THE TASK:
Nothing in the records may be dropped. Retype them all exactly.

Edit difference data
++++

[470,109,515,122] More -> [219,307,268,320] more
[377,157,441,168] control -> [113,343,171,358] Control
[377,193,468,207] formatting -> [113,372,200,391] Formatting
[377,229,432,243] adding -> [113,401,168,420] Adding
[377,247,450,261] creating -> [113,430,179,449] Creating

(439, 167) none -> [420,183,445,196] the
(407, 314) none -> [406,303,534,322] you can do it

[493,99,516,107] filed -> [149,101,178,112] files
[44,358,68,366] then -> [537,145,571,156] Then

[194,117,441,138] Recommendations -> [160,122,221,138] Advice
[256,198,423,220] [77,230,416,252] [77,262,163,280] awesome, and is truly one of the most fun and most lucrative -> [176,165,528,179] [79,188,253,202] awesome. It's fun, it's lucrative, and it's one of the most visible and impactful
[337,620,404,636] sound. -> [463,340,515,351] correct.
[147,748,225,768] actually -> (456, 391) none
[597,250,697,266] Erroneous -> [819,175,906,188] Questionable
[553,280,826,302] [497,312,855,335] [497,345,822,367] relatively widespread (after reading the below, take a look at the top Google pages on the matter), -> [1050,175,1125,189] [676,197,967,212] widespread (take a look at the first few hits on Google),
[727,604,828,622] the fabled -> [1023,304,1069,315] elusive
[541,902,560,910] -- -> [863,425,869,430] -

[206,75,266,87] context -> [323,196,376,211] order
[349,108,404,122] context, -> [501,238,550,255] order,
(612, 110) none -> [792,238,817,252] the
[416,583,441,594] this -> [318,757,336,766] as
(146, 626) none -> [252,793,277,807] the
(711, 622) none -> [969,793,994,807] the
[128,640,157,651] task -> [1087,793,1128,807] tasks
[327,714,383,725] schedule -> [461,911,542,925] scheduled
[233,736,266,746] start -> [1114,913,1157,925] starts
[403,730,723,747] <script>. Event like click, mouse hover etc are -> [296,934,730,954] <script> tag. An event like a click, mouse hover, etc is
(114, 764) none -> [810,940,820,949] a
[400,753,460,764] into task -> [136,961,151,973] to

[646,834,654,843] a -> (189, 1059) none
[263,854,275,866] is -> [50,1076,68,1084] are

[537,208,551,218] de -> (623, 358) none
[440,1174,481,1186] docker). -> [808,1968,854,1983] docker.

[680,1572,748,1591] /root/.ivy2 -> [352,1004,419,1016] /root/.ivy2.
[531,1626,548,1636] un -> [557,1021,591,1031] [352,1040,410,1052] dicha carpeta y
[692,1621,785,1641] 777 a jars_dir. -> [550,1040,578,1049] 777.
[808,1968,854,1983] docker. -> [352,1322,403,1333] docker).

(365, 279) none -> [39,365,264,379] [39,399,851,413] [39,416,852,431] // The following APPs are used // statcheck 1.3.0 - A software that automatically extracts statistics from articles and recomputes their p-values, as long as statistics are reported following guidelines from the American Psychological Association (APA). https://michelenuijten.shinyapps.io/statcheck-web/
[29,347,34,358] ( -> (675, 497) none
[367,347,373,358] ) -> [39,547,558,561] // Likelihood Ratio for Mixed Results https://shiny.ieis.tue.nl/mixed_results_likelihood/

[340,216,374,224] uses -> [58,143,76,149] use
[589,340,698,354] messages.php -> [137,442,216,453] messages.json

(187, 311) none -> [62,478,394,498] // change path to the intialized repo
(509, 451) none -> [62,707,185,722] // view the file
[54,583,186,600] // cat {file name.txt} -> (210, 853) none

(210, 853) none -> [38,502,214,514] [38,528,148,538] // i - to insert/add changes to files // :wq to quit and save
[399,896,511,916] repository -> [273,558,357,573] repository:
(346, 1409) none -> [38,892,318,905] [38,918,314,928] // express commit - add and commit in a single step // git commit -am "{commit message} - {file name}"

++++

TASK SOLUTION:
[470,109,515,122] More -> [219,307,268,320] more
[377,157,441,168] control -> [113,343,171,358] Control
[377,193,468,207] formatting -> [113,372,200,391] Formatting
[377,229,432,243] adding -> [113,401,168,420] Adding
[377,247,450,261] creating -> [113,430,179,449] Creating

(439, 167) none -> [420,183,445,196] the
(407, 314) none -> [406,303,534,322] you can do it

[493,99,516,107] filed -> [149,101,178,112] files
[44,358,68,366] then -> [537,145,571,156] Then

[194,117,441,138] Recommendations -> [160,122,221,138] Advice
[256,198,423,220] [77,230,416,252] [77,262,163,280] awesome, and is truly one of the most fun and most lucrative -> [176,165,528,179] [79,188,253,202] awesome. It's fun, it's lucrative, and it's one of the most visible and impactful
[337,620,404,636] sound. -> [463,340,515,351] correct.
[147,748,225,768] actually -> (456, 391) none
[597,250,697,266] Erroneous -> [819,175,906,188] Questionable
[553,280,826,302] [497,312,855,335] [497,345,822,367] relatively widespread (after reading the below, take a look at the top Google pages on the matter), -> [1050,175,1125,189] [676,197,967,212] widespread (take a look at the first few hits on Google),
[727,604,828,622] the fabled -> [1023,304,1069,315] elusive
[541,902,560,910] -- -> [863,425,869,430] -

[206,75,266,87] context -> [323,196,376,211] order
[349,108,404,122] context, -> [501,238,550,255] order,
(612, 110) none -> [792,238,817,252] the
[416,583,441,594] this -> [318,757,336,766] as
(146, 626) none -> [252,793,277,807] the
(711, 622) none -> [969,793,994,807] the
[128,640,157,651] task -> [1087,793,1128,807] tasks
[327,714,383,725] schedule -> [461,911,542,925] scheduled
[233,736,266,746] start -> [1114,913,1157,925] starts
[403,730,723,747] <script>. Event like click, mouse hover etc are -> [296,934,730,954] <script> tag. An event like a click, mouse hover, etc is
(114, 764) none -> [810,940,820,949] a
[400,753,460,764] into task -> [136,961,151,973] to

[646,834,654,843] a -> (189, 1059) none
[263,854,275,866] is -> [50,1076,68,1084] are

[537,208,551,218] de -> (623, 358) none
[440,1174,481,1186] docker). -> [808,1968,854,1983] docker.

[680,1572,748,1591] /root/.ivy2 -> [352,1004,419,1016] /root/.ivy2.
[531,1626,548,1636] un -> [557,1021,591,1031] [352,1040,410,1052] dicha carpeta y
[692,1621,785,1641] 777 a jars_dir. -> [550,1040,578,1049] 777.
[808,1968,854,1983] docker. -> [352,1322,403,1333] docker).

(365, 279) none -> [39,365,264,379] [39,399,851,413] [39,416,852,431] // The following APPs are used // statcheck 1.3.0 - A software that automatically extracts statistics from articles and recomputes their p-values, as long as statistics are reported following guidelines from the American Psychological Association (APA). https://michelenuijten.shinyapps.io/statcheck-web/
[29,347,34,358] ( -> (675, 497) none
[367,347,373,358] ) -> [39,547,558,561] // Likelihood Ratio for Mixed Results https://shiny.ieis.tue.nl/mixed_results_likelihood/

[340,216,374,224] uses -> [58,143,76,149] use
[589,340,698,354] messages.php -> [137,442,216,453] messages.json

(187, 311) none -> [62,478,394,498] // change path to the intialized repo
(509, 451) none -> [62,707,185,722] // view the file
[54,583,186,600] // cat {file name.txt} -> (210, 853) none

(210, 853) none -> [38,502,214,514] [38,528,148,538] // i - to insert/add changes to files // :wq to quit and save
[399,896,511,916] repository -> [273,558,357,573] repository:
(346, 1409) none -> [38,892,318,905] [38,918,314,928] // express commit - add and commit in a single step // git commit -am "{commit message} - {file name}"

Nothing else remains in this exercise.